# [What the task requires]
From the entries below, list each line with "extracted".

# [Provided material]

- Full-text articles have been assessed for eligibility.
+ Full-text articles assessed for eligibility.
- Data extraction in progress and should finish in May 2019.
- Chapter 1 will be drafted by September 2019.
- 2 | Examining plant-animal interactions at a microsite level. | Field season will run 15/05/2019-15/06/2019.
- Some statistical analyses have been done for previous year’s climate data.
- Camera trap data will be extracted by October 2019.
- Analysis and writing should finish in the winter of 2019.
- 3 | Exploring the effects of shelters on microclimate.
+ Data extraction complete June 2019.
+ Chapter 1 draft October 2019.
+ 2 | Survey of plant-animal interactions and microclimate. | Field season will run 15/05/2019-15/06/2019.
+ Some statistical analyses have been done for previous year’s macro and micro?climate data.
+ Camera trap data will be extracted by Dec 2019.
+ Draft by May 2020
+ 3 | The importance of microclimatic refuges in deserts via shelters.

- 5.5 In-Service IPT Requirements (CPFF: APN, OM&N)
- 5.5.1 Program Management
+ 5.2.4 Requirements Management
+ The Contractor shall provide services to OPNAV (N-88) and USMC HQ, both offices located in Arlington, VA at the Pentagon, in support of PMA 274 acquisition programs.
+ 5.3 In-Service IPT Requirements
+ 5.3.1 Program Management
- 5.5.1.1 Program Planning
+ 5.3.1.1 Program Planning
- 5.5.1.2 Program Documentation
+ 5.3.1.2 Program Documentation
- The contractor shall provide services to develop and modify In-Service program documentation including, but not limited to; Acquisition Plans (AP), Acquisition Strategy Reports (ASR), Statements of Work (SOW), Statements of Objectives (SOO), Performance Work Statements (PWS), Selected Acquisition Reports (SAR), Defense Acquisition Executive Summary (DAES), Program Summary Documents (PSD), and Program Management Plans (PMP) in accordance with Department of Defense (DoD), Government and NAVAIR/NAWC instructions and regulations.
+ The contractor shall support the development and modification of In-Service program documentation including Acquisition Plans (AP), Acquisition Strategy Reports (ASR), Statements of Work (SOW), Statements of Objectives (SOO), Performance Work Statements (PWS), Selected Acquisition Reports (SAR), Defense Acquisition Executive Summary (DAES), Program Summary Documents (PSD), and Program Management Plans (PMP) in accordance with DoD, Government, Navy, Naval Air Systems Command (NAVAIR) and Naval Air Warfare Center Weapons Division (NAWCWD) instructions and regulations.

# [The completed task]
- Camera trap data will be extracted by October 2019.
+ Camera trap data will be extracted by Dec 2019.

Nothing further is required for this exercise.